Extracted information:
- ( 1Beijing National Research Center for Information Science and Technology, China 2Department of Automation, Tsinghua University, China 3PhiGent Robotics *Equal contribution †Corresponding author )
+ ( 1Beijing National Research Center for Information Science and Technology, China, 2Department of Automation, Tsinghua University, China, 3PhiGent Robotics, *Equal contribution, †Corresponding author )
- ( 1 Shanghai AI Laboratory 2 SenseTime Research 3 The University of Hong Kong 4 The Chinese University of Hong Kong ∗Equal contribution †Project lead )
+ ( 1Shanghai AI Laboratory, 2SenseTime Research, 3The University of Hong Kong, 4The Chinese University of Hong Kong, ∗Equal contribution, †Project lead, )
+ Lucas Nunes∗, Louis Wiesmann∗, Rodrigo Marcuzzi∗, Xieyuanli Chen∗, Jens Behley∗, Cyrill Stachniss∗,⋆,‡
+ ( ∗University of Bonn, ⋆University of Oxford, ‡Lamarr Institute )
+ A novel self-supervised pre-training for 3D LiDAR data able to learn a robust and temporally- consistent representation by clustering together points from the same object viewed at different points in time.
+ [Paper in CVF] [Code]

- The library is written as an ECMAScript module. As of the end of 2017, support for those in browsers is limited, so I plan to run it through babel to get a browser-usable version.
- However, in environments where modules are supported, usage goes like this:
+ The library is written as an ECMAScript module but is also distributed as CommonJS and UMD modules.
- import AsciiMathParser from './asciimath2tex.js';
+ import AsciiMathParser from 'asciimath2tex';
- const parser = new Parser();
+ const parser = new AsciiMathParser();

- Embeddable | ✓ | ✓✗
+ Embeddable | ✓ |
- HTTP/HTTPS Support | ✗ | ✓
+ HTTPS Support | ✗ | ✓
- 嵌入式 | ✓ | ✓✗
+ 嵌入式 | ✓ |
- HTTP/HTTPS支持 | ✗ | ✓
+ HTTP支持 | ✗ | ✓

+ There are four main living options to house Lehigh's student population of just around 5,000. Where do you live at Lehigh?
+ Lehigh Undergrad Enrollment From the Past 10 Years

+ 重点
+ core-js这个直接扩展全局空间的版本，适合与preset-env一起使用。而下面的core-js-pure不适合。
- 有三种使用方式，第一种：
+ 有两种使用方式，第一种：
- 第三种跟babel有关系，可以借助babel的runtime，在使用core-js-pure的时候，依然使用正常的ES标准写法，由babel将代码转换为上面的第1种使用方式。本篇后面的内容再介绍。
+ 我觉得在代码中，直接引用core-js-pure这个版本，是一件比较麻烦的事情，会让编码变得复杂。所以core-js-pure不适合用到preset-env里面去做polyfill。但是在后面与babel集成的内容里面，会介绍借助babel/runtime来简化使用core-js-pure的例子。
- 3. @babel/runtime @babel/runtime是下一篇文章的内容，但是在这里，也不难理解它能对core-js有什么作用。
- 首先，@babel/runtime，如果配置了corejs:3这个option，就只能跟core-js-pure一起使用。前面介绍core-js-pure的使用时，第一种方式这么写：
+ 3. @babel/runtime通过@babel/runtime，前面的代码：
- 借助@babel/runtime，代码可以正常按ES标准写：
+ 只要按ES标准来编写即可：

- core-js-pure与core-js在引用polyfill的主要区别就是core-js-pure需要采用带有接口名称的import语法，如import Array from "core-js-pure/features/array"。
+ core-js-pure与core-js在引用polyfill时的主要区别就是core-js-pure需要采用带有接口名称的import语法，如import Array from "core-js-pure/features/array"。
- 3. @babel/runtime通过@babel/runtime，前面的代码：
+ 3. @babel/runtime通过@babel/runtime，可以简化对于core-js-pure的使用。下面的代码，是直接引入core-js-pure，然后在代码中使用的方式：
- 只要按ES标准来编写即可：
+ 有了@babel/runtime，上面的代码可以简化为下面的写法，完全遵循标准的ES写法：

Exercise details: Would you restate word for word every line from the one holding "- 有三种使用方式，第一种：" to the end of the entries, both ends included?

Task solution:
- 有三种使用方式，第一种：
+ 有两种使用方式，第一种：
- 第三种跟babel有关系，可以借助babel的runtime，在使用core-js-pure的时候，依然使用正常的ES标准写法，由babel将代码转换为上面的第1种使用方式。本篇后面的内容再介绍。
+ 我觉得在代码中，直接引用core-js-pure这个版本，是一件比较麻烦的事情，会让编码变得复杂。所以core-js-pure不适合用到preset-env里面去做polyfill。但是在后面与babel集成的内容里面，会介绍借助babel/runtime来简化使用core-js-pure的例子。
- 3. @babel/runtime @babel/runtime是下一篇文章的内容，但是在这里，也不难理解它能对core-js有什么作用。
- 首先，@babel/runtime，如果配置了corejs:3这个option，就只能跟core-js-pure一起使用。前面介绍core-js-pure的使用时，第一种方式这么写：
+ 3. @babel/runtime通过@babel/runtime，前面的代码：
- 借助@babel/runtime，代码可以正常按ES标准写：
+ 只要按ES标准来编写即可：

- core-js-pure与core-js在引用polyfill的主要区别就是core-js-pure需要采用带有接口名称的import语法，如import Array from "core-js-pure/features/array"。
+ core-js-pure与core-js在引用polyfill时的主要区别就是core-js-pure需要采用带有接口名称的import语法，如import Array from "core-js-pure/features/array"。
- 3. @babel/runtime通过@babel/runtime，前面的代码：
+ 3. @babel/runtime通过@babel/runtime，可以简化对于core-js-pure的使用。下面的代码，是直接引入core-js-pure，然后在代码中使用的方式：
- 只要按ES标准来编写即可：
+ 有了@babel/runtime，上面的代码可以简化为下面的写法，完全遵循标准的ES写法：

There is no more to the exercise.